Excel Import missing AlphaNumeric/Text Data columns


#1

Hello,

Let me preface the query with the fact that I am unable to send you the original source file as it contains sensitive and confidential data from a trading partner. Plus, if I save the file and sanitise it the issue disappears which leads me to believe it is a data formatting workbook formatting issue in the source file.

The scenario is
- receive an XLS file from a trading partner via email containing two sheets. The first is just a header/summary sheet, the second sheet contains rows and columns of data with a mixture of text, dates and numerics

  • If we drag and drop the message to a folder and then drag and drop the file to EM as a new Import Table only the numeric values and the occasional text value are brought across. There columns containing text are shown as place holders but they appear 'visually empty'. EM also is not able to identify the first row as containing headers. It is like all Text elements are ignored.

  • If we Open the source file in excel and save it in the same format (.XLS) and make no changes whatsoever, the file increases in size from 17K to 27K and will successfully import into EM.

I am unable to simulate the issue as creating and saving any excel file seems to always work. My guess is that this XLS file is generated at the Partner end by some type of report generation tool that is possibly pushing some type of formatting codes or even perhaps encoding the data some how that prevents EM from interpreting it correctly and that when we save the file from within Excel this is corrected and the file can then be interpreted.


#2

Hello Bruce,

it is near to impossible to understand what's broken in that file without seeing it. The XLS format is rather complex and can be broken in a lot of ways.

Can the partner prepare similar file but with data sanitized on their end? If they can, and such file demonstrates the same behavior -- please send it to our support email.

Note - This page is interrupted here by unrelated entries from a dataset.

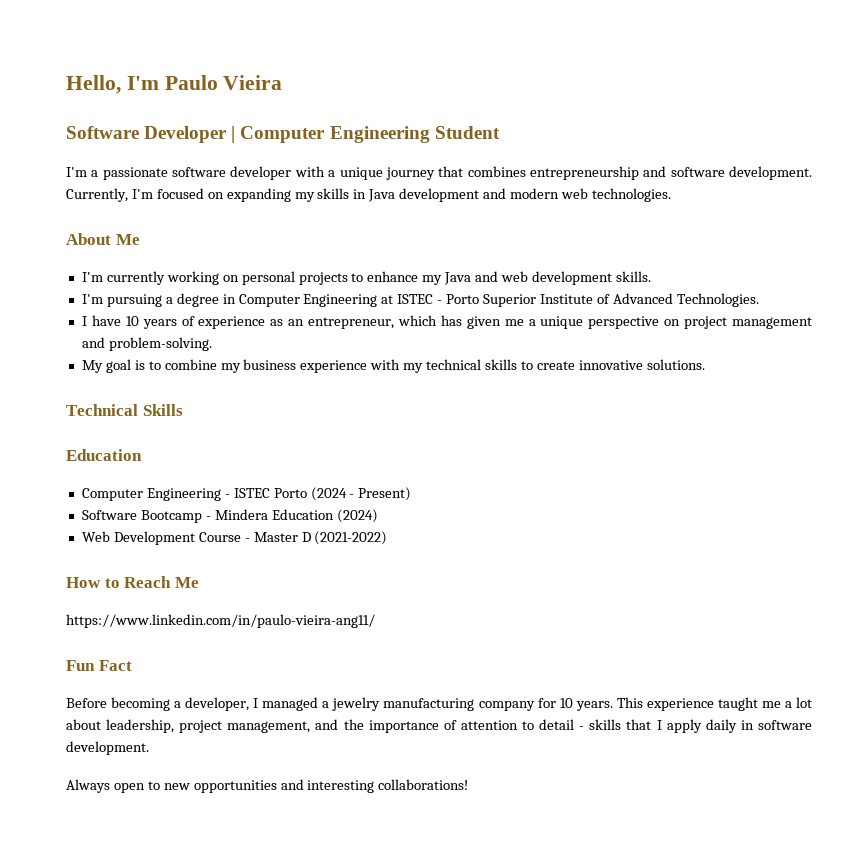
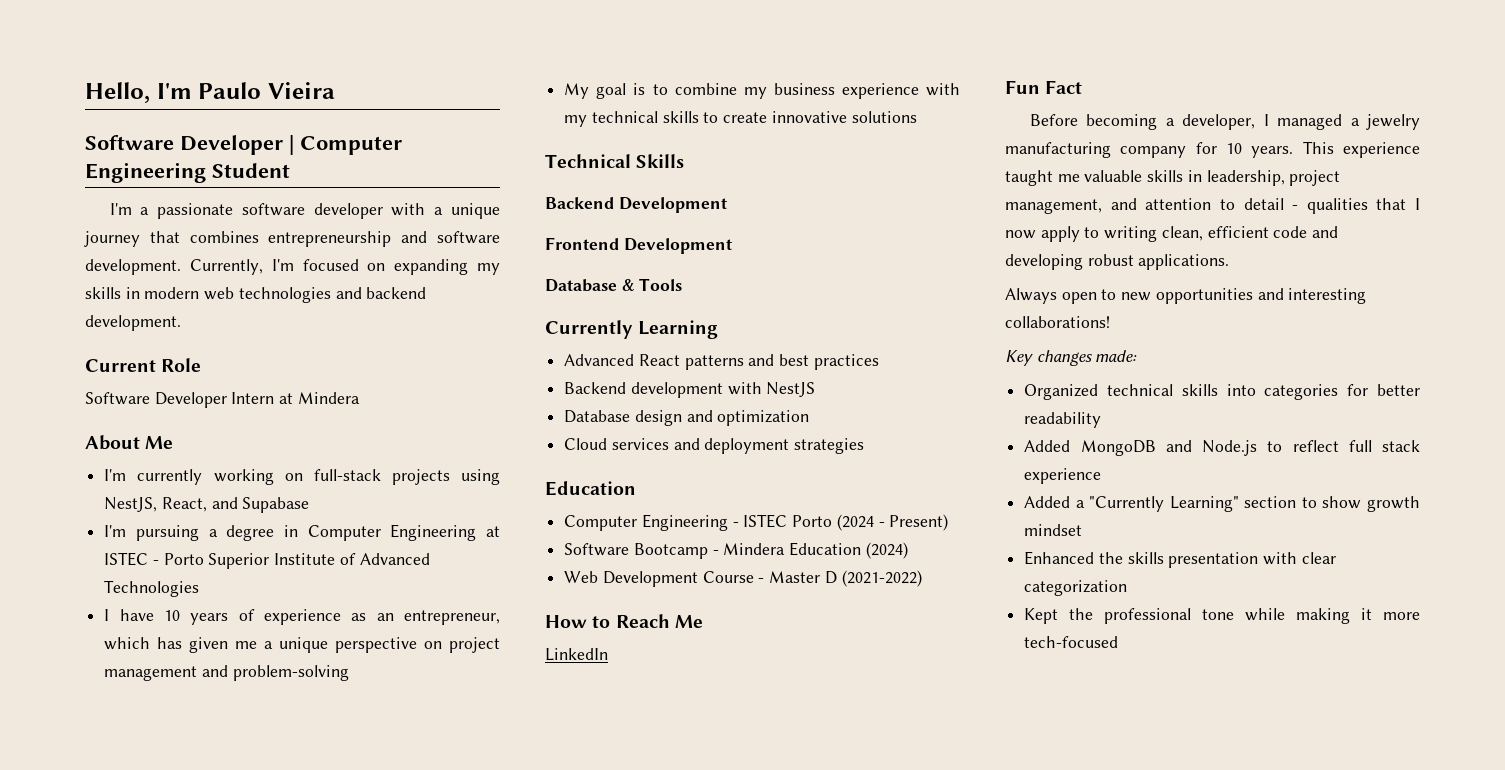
- Currently, I'm focused on expanding my skills in Java development and modern web technologies.
+ Currently, I'm focused on expanding my skills in modern web technologies and backend development.
+ Current Role
+ Software Developer Intern at Mindera
- I'm currently working on personal projects to enhance my Java and web development skills.
+ I'm currently working on full-stack projects using NestJS, React, and Supabase
- I'm pursuing a degree in Computer Engineering at ISTEC - Porto Superior Institute of Advanced Technologies.
+ I'm pursuing a degree in Computer Engineering at ISTEC - Porto Superior Institute of Advanced Technologies
- I have 10 years of experience as an entrepreneur, which has given me a unique perspective on project management and problem-solving.
+ I have 10 years of experience as an entrepreneur, which has given me a unique perspective on project management and problem-solving
- My goal is to combine my business experience with my technical skills to create innovative solutions.
+ My goal is to combine my business experience with my technical skills to create innovative solutions
+ Backend Development
+ Frontend Development
+ Database & Tools
+ Currently Learning
+ Advanced React patterns and best practices
+ Backend development with NestJS
+ Database design and optimization
+ Cloud services and deployment strategies
- https://www.linkedin.com/in/paulo-vieira-ang11/
+ LinkedIn
- This experience taught me a lot about leadership, project management, and the importance of attention to detail - skills that I apply daily in software development.
+ This experience taught me valuable skills in leadership, project management, and attention to detail - qualities that I now apply to writing clean, efficient code and developing robust applications.
+ Key changes made:
+ Organized technical skills into categories for better readability
+ Added MongoDB and Node.js to reflect full stack experience
+ Added a "Currently Learning" section to show growth mindset
+ Enhanced the skills presentation with clear categorization
+ Kept the professional tone while making it more tech-focused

Can the partner generate .XLSX (not .XLS)? if yes, does EM still fail to import it? Can they generate CSV?

If they can't prepare a sanitized file -- can they at least tell what report generation tool / library they use?

Thanks

PS. Looping @andrew.rybka


#3

Thanks Dmitry

All valid questions and I agree - near impossible. But was taking a stab in the dark. I am asking similar questions of the partner and we will see where it leads. Appreciate your feedback - just thought you may have come across something when you were doing your own translations.

I have already found one difference in that Excel thinks that the file that fails has a "blank" footer on each sheet rather than (none). When you save the file it magically loses the footer and sets it back to "(none)" as well as adding 20K to the overall size of the file.

I will find out what is generating it.

cheers


#4

Had no luck with the Partner. The file is generated from a in-house customised platform and I doubt our contact would be in a position to dig any deeper. They cannot generate a sample sanitised file and we can't because as soon as I open and save the file the issue us corrected.

I suspect it is an character set encoding issue. To your knowledge is there anyway I could dump internal details out and compare it to a file that does work?

Are you doing anything within EM that may be reliant on character set encoding?

cheers


#5

Hello Bruce,

Can you please ask the Partner if it's possible to generate XLS file with only headers or with one or two rows of data which can be shared with us?

Thanks


#6

Bruce,

Character set encoding can be the source of the problem. But if this is the case, we can't do anything about it without knowing some internal details of this file.

I searched for a tool which can dump internal details of XLS file in a useful format but I wasn't been able to find a good one.

Some tools can dump binary representation of different workbook parts but I don't think that comparing binary data will be helpful because of the difference in the size of original and resaved files.

There is one tool which shows internal structure of a workbook in a human-readable way - POIFS Browser.

But it doesn't seems to work quite well - some elements are displayed in the list but you can't view their content. And there is no way to dump elements list.

Another problem is that it's hard to describe which data to look for (since XLS file is created with third-party software, it can have a slightly different structure and format). But if you would like we can look at this file together through Skype or WebEx.